18-Semi supervised learning Flashcards
What is the basis behind active learning?
Learner has access to unlabelled data and requests label from an “oracle”
What is query synthesis?
Generates (constructs) a new instance based on existing data. Synthetic data
Query an instance
Add it as labelled data
What is stream-based sampling?
Looking at sequential data. Doesn’t use synthetic data.
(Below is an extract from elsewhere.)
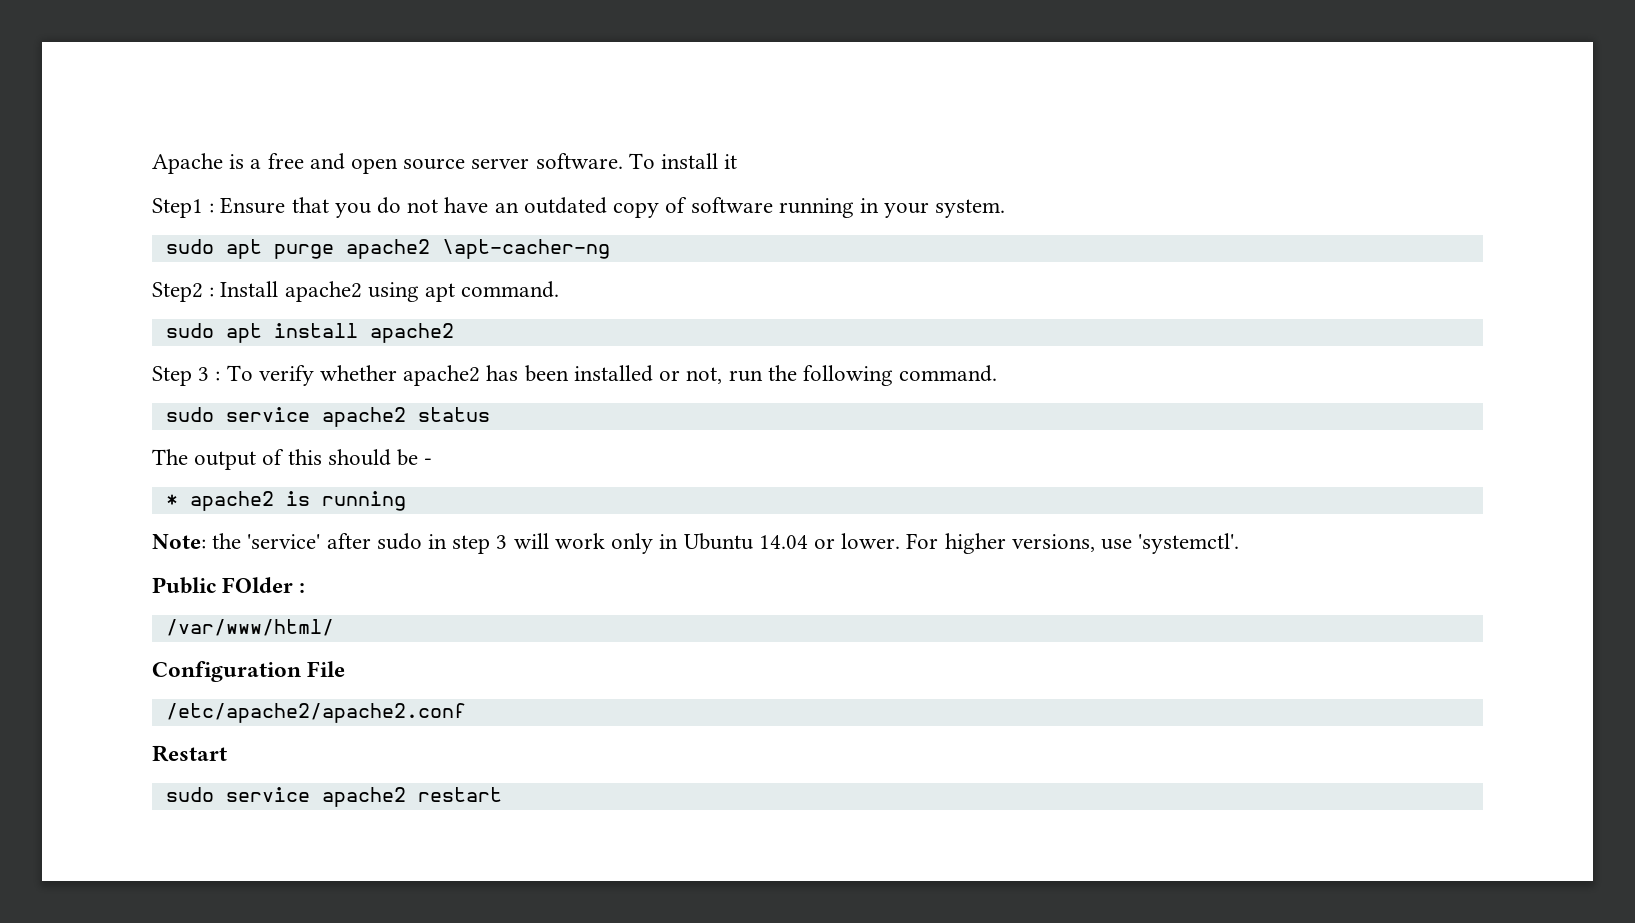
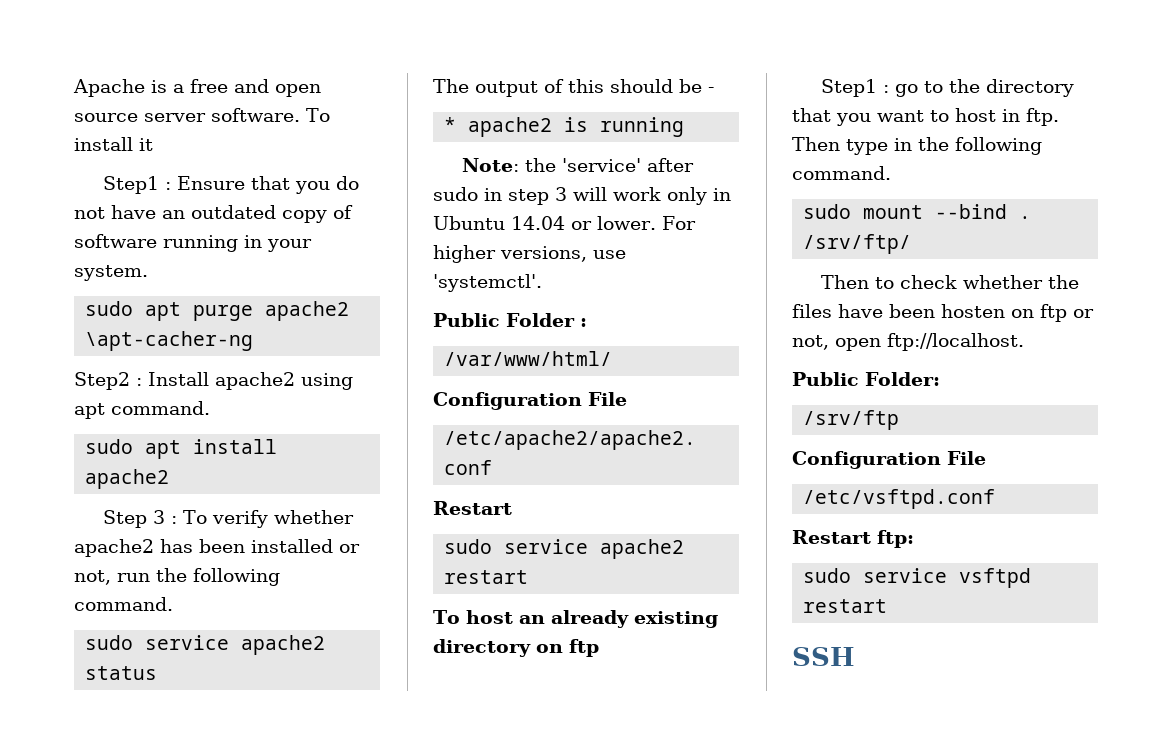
[222,577,294,593] FOlder -> [506,313,575,327] Folder
(502, 794) none -> [433,610,718,628] [433,639,599,657] [820,79,1074,97] [792,108,1059,126] [792,137,1042,155] [792,166,891,180] [803,204,1032,219] [803,234,912,254] [820,275,1079,289] [792,304,1094,322] [792,333,1024,351] [792,372,940,386] [803,410,900,430] [792,451,986,469] [803,489,996,509] [792,530,914,548] [803,568,1032,588] [803,599,888,613] [792,647,855,666] // To host an already existing directory on ftp // Step1 : go to the directory that you want to host in ftp. Then type in the following command. // sudo mount --bind . /srv/ftp/ // Then to check whether the files have been hosten on ftp or not, open ftp://localhost. // Public Folder: // /srv/ftp // Configuration File // /etc/vsftpd.conf // Restart ftp: // sudo service vsftpd restart // SSH

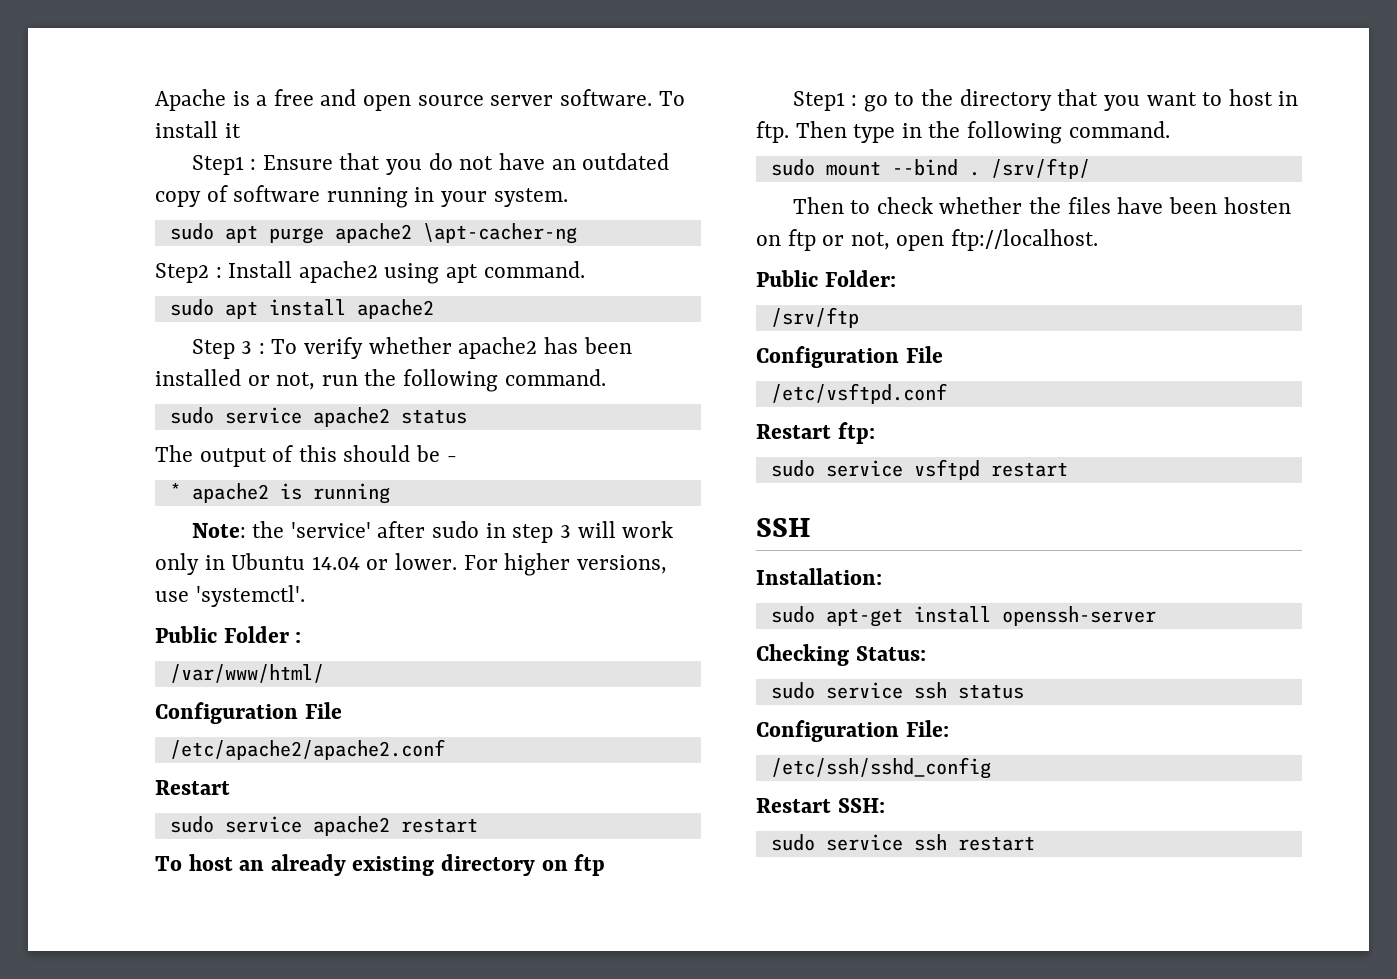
(855, 656) none -> [756,568,882,585] [770,606,1156,627] [756,644,926,666] [770,682,1024,699] [756,720,949,742] [770,757,991,779] [756,798,885,813] [770,834,1035,851] // Installation: // sudo apt-get install openssh-server // Checking Status: // sudo service ssh status // Configuration File: // /etc/ssh/sshd_config // Restart SSH: // sudo service ssh restart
One instance at a time
Observe an instance
Flag certain samples for query
Add it as labelled data
What is pool-based sampling?
Review all data
Select best instances from entire pool of data to be queried
Add it as labelled data
What is the problem with query synthesis?
Human annotator might not recognise the pseudo instance
What are active learning approaches?
Query synthesis
Stream based sampling
Pool based sampling
What are query strategies?
Uncertainty sampling:
- Least confident
- Margin sampling
Query by committee:
- Vote entropy
What are applications of uncertainty sampling?
Speech recognition
Machine translation
Text classification
Word segmentation
What is the least confident, uncertainty sampling method?
Query instances where the classifier is least confident of the classification, where x* = argmin_x(P_theta(y^|x))
and y^ = argmin_y(P_theta(y|x))
What is the margin sampling, uncertainty sampling method?
x = argmin_x(P_theta(y_1|x)-P_theta(y_2|x))
where y_1 is most likely and y_2 is second most likely
What is the query by committee strategy?
Use multiple classifiers to predict on unlabelled data and select the instances with the highest disagreement.
Disagreement is measured with vote entropy: x = argmax_x(-sum(v(y_i)/N)*log2(v(y_i)/N))
What is semi-supervised learning?
Learning that utilises a combination of labelled and unlabelled data
What is the simple approach to semi-supervised learning?
Combine a supervised and unsupervised learning model. e.g k-means and assign label to most populous class
What is the difference between active and semi-supervised learning?
In semi-supervised learning, the algorithm automatically generates new labels, whereas in active learning, the algorithm selects unlabelled data and makes queries
What is the main assumption of self-training?
Similar instances are likely to have the same label